> What the task asks
Using the entries below, write out the line with "[67,476,281,506] Deva Eczanesi", the line with "[88,590,274,614] 0 (232)", and every line in between, exactly as each is written.
* * * * *
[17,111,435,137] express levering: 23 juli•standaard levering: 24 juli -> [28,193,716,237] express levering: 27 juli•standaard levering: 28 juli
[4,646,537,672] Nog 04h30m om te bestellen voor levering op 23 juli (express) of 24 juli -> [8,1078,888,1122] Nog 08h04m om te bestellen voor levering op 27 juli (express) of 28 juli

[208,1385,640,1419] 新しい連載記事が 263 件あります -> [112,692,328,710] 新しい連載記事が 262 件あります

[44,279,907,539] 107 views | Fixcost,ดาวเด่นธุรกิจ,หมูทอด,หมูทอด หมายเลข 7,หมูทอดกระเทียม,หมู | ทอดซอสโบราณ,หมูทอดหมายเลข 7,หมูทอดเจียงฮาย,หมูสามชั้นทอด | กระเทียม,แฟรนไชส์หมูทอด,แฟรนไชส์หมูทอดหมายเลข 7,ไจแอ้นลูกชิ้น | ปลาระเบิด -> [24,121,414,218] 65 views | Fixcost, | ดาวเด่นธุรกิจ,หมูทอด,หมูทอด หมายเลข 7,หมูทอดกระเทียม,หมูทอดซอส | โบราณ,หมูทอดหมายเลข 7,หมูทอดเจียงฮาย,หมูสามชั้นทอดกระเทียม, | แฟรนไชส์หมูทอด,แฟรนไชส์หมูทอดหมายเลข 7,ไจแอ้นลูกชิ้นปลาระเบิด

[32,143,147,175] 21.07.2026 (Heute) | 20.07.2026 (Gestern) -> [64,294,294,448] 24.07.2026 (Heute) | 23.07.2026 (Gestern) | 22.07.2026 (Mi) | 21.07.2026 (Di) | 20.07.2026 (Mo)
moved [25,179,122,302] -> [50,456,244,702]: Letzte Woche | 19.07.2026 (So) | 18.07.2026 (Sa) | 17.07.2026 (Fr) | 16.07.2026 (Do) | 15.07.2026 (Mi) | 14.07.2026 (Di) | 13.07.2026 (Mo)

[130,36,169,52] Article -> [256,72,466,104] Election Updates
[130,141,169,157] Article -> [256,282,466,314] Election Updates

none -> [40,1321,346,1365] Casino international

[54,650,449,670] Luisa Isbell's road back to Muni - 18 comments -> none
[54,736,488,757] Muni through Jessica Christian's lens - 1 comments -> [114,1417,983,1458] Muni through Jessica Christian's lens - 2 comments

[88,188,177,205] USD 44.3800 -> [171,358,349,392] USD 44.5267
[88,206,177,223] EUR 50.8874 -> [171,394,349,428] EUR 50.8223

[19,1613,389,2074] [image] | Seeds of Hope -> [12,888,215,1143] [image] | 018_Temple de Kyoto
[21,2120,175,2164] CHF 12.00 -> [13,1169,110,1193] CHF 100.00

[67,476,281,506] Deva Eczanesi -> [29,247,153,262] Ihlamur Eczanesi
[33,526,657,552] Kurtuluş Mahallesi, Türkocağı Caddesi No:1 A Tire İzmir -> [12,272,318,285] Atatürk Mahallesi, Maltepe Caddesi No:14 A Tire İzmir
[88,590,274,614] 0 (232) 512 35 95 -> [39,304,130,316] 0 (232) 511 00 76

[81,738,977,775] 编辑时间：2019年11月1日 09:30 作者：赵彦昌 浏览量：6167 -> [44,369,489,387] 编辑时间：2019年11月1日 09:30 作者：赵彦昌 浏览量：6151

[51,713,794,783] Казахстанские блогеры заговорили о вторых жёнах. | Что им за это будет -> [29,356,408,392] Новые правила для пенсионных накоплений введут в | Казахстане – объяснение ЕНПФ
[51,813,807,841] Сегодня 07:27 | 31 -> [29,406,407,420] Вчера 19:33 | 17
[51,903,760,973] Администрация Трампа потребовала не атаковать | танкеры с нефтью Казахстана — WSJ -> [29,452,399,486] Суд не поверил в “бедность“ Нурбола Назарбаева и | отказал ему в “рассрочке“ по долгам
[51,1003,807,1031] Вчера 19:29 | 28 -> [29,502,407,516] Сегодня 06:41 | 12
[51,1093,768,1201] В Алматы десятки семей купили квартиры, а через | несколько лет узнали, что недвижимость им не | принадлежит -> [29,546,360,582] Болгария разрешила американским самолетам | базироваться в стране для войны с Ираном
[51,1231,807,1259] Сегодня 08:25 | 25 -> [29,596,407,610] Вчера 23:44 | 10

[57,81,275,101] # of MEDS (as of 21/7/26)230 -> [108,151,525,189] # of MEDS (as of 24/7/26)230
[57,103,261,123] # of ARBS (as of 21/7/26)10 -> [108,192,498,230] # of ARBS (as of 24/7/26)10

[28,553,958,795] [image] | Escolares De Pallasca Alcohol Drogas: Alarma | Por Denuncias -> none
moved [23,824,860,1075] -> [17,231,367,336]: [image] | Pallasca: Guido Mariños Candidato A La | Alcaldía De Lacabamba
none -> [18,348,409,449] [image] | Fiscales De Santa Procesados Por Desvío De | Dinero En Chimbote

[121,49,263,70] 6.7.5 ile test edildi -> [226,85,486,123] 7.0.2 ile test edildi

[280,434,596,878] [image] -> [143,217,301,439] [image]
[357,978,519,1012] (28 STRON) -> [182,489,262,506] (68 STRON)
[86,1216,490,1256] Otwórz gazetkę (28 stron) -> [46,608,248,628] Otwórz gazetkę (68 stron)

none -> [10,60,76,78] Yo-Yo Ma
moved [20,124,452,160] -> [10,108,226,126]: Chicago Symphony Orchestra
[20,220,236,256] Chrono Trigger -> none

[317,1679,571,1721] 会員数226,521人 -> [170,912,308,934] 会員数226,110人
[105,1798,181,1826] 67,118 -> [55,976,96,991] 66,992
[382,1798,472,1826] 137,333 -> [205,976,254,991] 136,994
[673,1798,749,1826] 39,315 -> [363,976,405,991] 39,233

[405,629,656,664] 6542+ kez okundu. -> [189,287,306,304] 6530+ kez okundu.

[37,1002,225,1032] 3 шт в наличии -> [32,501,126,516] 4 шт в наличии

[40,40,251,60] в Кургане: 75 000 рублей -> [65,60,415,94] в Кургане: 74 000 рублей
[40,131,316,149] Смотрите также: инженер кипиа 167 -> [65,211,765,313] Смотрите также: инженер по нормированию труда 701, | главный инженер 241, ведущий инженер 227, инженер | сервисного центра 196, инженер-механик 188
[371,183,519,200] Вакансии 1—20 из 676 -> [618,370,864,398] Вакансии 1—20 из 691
* * * * *
> Task output
[67,476,281,506] Deva Eczanesi -> [29,247,153,262] Ihlamur Eczanesi
[33,526,657,552] Kurtuluş Mahallesi, Türkocağı Caddesi No:1 A Tire İzmir -> [12,272,318,285] Atatürk Mahallesi, Maltepe Caddesi No:14 A Tire İzmir
[88,590,274,614] 0 (232) 512 35 95 -> [39,304,130,316] 0 (232) 511 00 76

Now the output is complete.